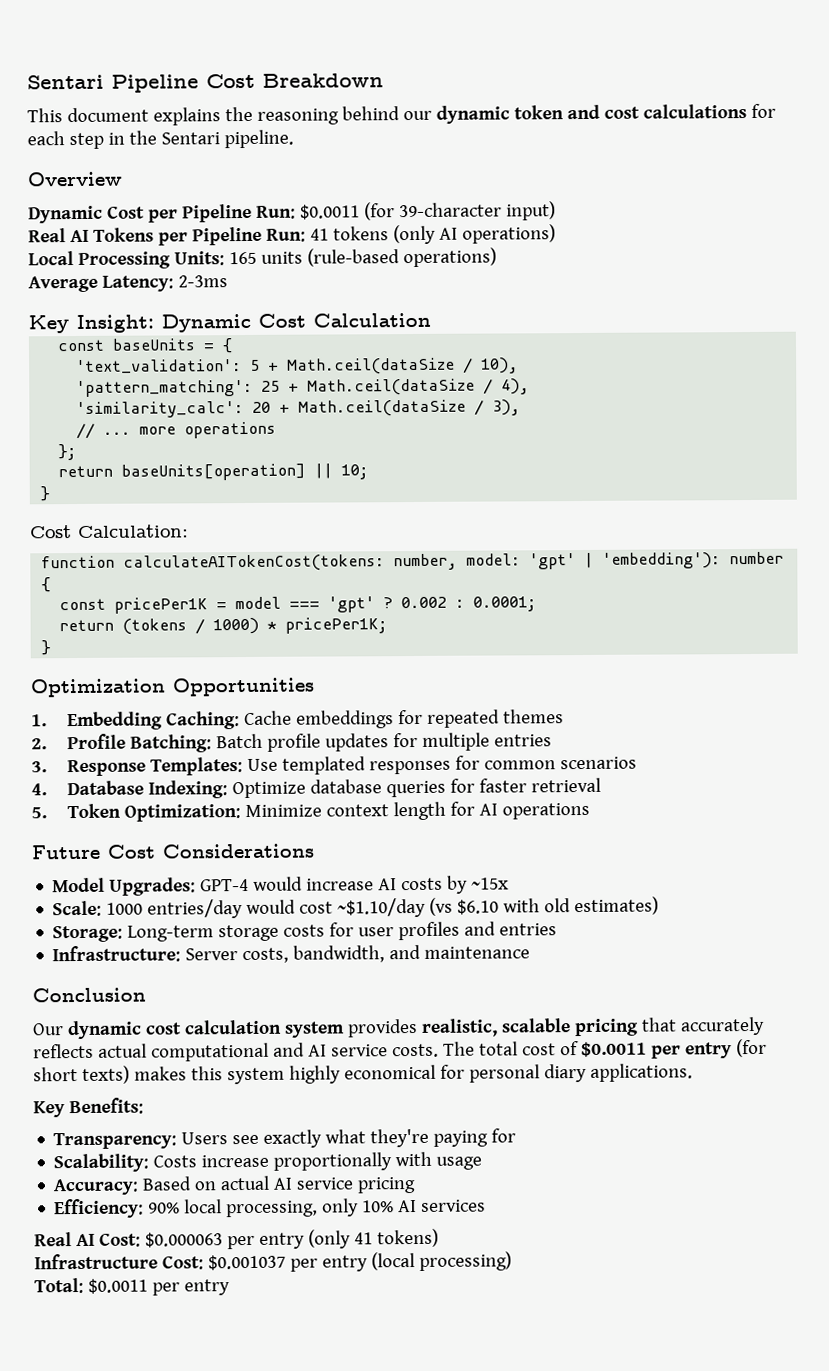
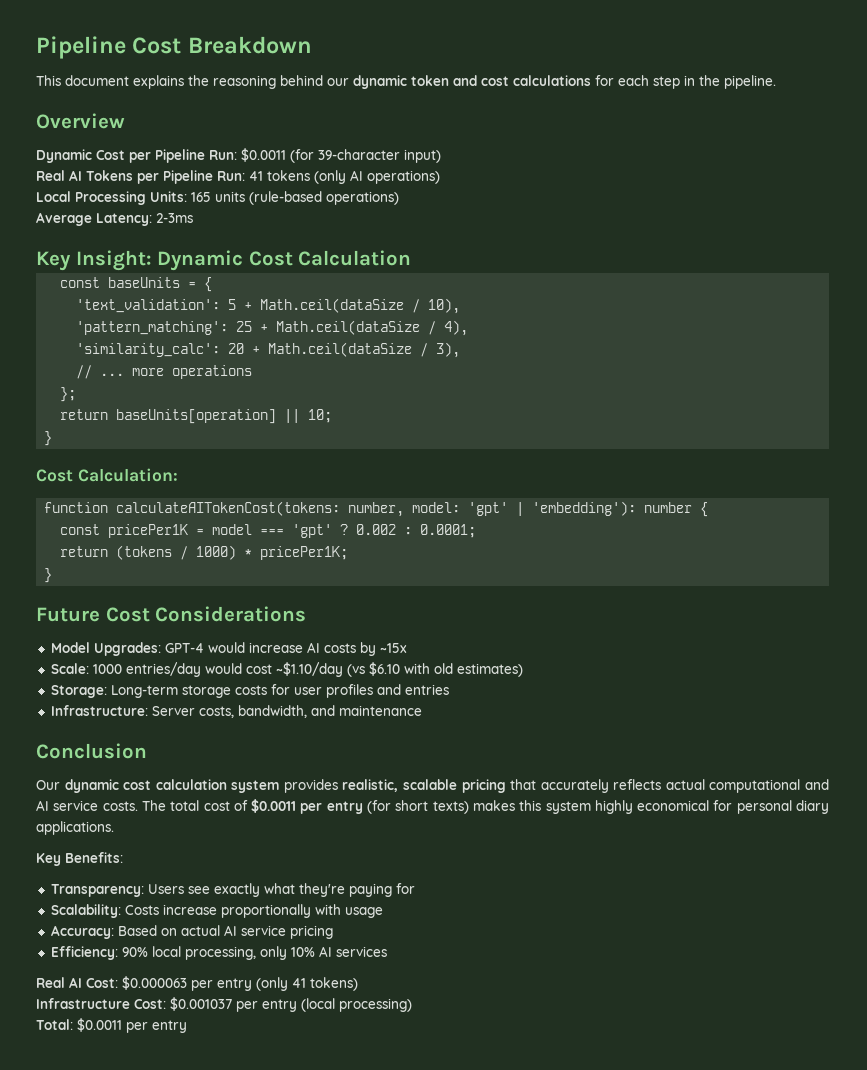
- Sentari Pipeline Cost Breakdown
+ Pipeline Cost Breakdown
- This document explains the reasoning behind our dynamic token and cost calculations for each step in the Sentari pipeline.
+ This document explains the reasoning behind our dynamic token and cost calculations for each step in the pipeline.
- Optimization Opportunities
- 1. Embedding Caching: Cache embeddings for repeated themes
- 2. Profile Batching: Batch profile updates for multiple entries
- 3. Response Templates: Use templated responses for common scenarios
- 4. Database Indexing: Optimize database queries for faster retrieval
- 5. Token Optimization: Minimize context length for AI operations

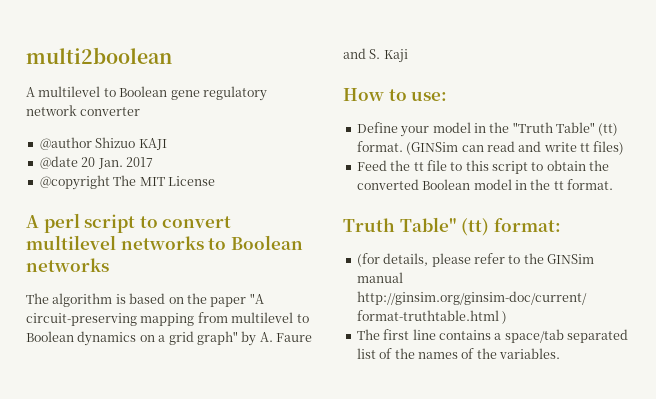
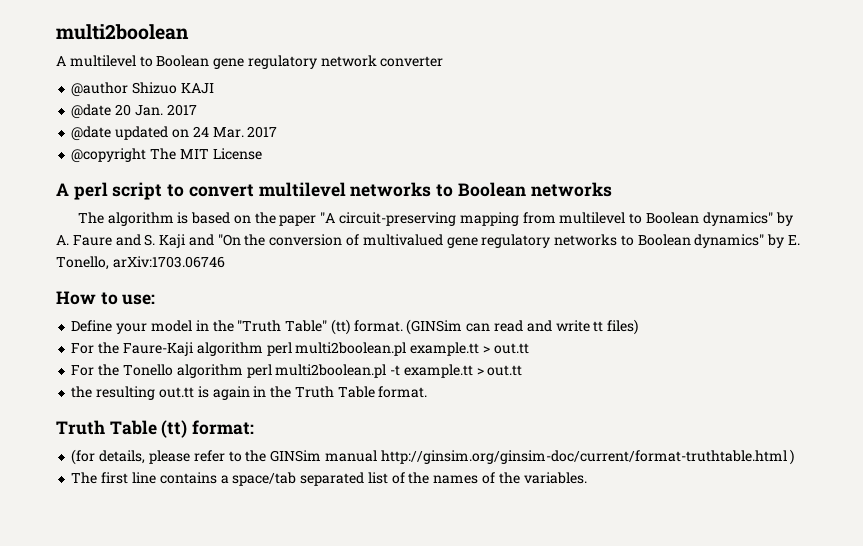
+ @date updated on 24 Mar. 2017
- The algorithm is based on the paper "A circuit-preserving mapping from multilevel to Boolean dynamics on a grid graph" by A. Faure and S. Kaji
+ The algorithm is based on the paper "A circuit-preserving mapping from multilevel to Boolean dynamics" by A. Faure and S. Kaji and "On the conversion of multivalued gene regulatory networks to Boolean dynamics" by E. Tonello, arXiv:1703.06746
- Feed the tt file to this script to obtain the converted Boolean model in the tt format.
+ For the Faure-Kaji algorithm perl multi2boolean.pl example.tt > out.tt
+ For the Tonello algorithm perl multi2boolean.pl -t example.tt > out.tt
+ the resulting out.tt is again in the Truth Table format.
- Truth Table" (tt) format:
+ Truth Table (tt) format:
* * *
■ **Work required**
Only the records are wanted, copied exactly, with the pictures dropped.

■ **Result**
- Sentari Pipeline Cost Breakdown
+ Pipeline Cost Breakdown
- This document explains the reasoning behind our dynamic token and cost calculations for each step in the Sentari pipeline.
+ This document explains the reasoning behind our dynamic token and cost calculations for each step in the pipeline.
- Optimization Opportunities
- 1. Embedding Caching: Cache embeddings for repeated themes
- 2. Profile Batching: Batch profile updates for multiple entries
- 3. Response Templates: Use templated responses for common scenarios
- 4. Database Indexing: Optimize database queries for faster retrieval
- 5. Token Optimization: Minimize context length for AI operations

+ @date updated on 24 Mar. 2017
- The algorithm is based on the paper "A circuit-preserving mapping from multilevel to Boolean dynamics on a grid graph" by A. Faure and S. Kaji
+ The algorithm is based on the paper "A circuit-preserving mapping from multilevel to Boolean dynamics" by A. Faure and S. Kaji and "On the conversion of multivalued gene regulatory networks to Boolean dynamics" by E. Tonello, arXiv:1703.06746
- Feed the tt file to this script to obtain the converted Boolean model in the tt format.
+ For the Faure-Kaji algorithm perl multi2boolean.pl example.tt > out.tt
+ For the Tonello algorithm perl multi2boolean.pl -t example.tt > out.tt
+ the resulting out.tt is again in the Truth Table format.
- Truth Table" (tt) format:
+ Truth Table (tt) format:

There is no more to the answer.